Christos KaikousidisRobert R BiesAristides DokoumetzidisPublished in: CPT: pharmacometrics & systems pharmacology (2024)
We address the problem of model misspecification in population pharmacokinetics (PopPK), by modeling residual unexplained variability (RUV) by machine learning (ML) methods in a postprocessing step after conventional model building. The practical purpose of the method is the generation of realistic virtual patient profiles and the quantification of the extent of model misspecification, by introducing an appropriate metric, to be used as an additional diagnostic of model quality. The proposed methodology consists of the following steps: After developing a PopPK model, the individual residual errors IRES = DV-IPRED, are computed, where DV are the observations and IPRED the individual predictions and are modeled by ML to obtain IRES ML . Correction of the IPREDs can then be carried out as DV ML = IPRED + IRES ML . The methodology was tested in a PK study of ropinirole, for which a PopPK model was developed while a second deliberately misspecified model was also considered.
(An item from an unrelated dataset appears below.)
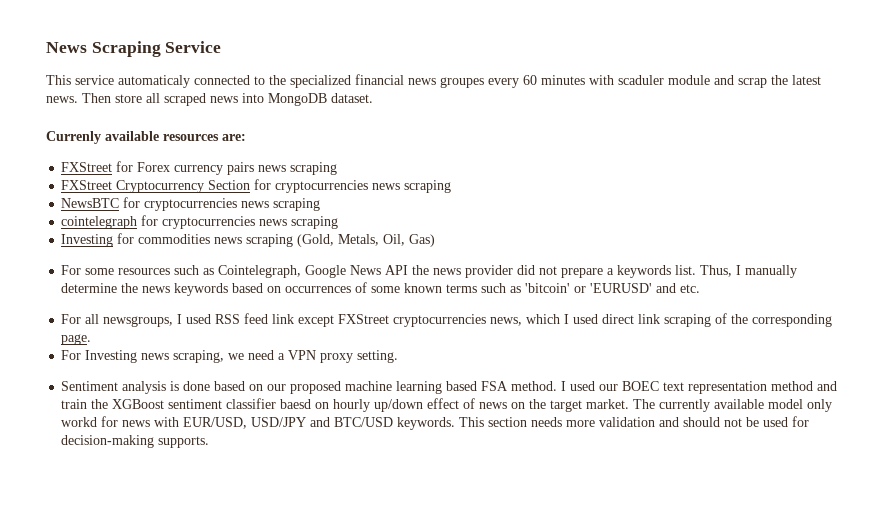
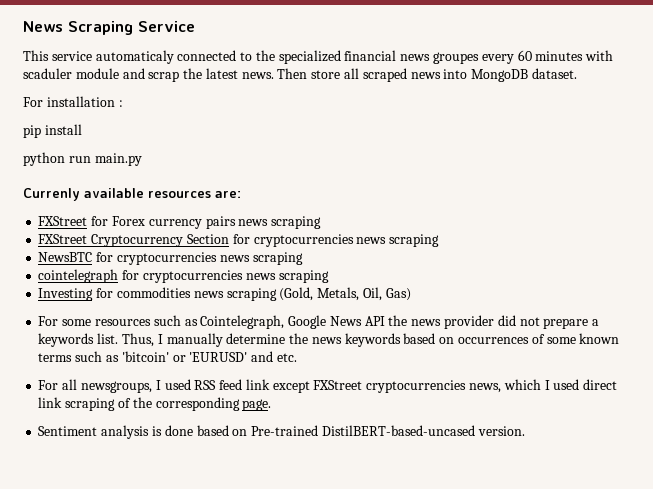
(373, 98) none -> [23,96,123,107] [23,124,82,138] [23,152,142,166] // For installation : // pip install // python run main.py
[61,350,399,363] // For Investing news scraping, we need a VPN proxy setting. -> (272, 405) none
[267,381,838,394] [61,398,833,412] [61,416,810,430] [61,435,210,448] our proposed machine learning based FSA method. I used our BOEC text representation method and train the XGBoost sentiment classifier baesd on hourly up/down effect of news on the target market. The currently available model only workd for news with EUR/USD, USD/JPY and BTC/USD keywords. This section needs more validation and should not be used for decision-making supports. -> [251,425,525,436] Pre-trained DistilBERT-based-uncased version.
Various supervised ML algorithms were tested, among which Random Forest gave the best results. The ML model was able to correct individual predictions as inspected in diagnostic plots and most importantly it simulated realistic profiles that resembled the real data and canceled out the artifacts introduced by the elevated RUV, even in the case of the heavily misspecified model. Furthermore, a metric to quantify the extent of model misspecification was introduced based on the R 2 between IRES and IRES ML , following the rationale that the greater the extent of variability explained by the ML model, the higher the degree of model misspecification present in the original model.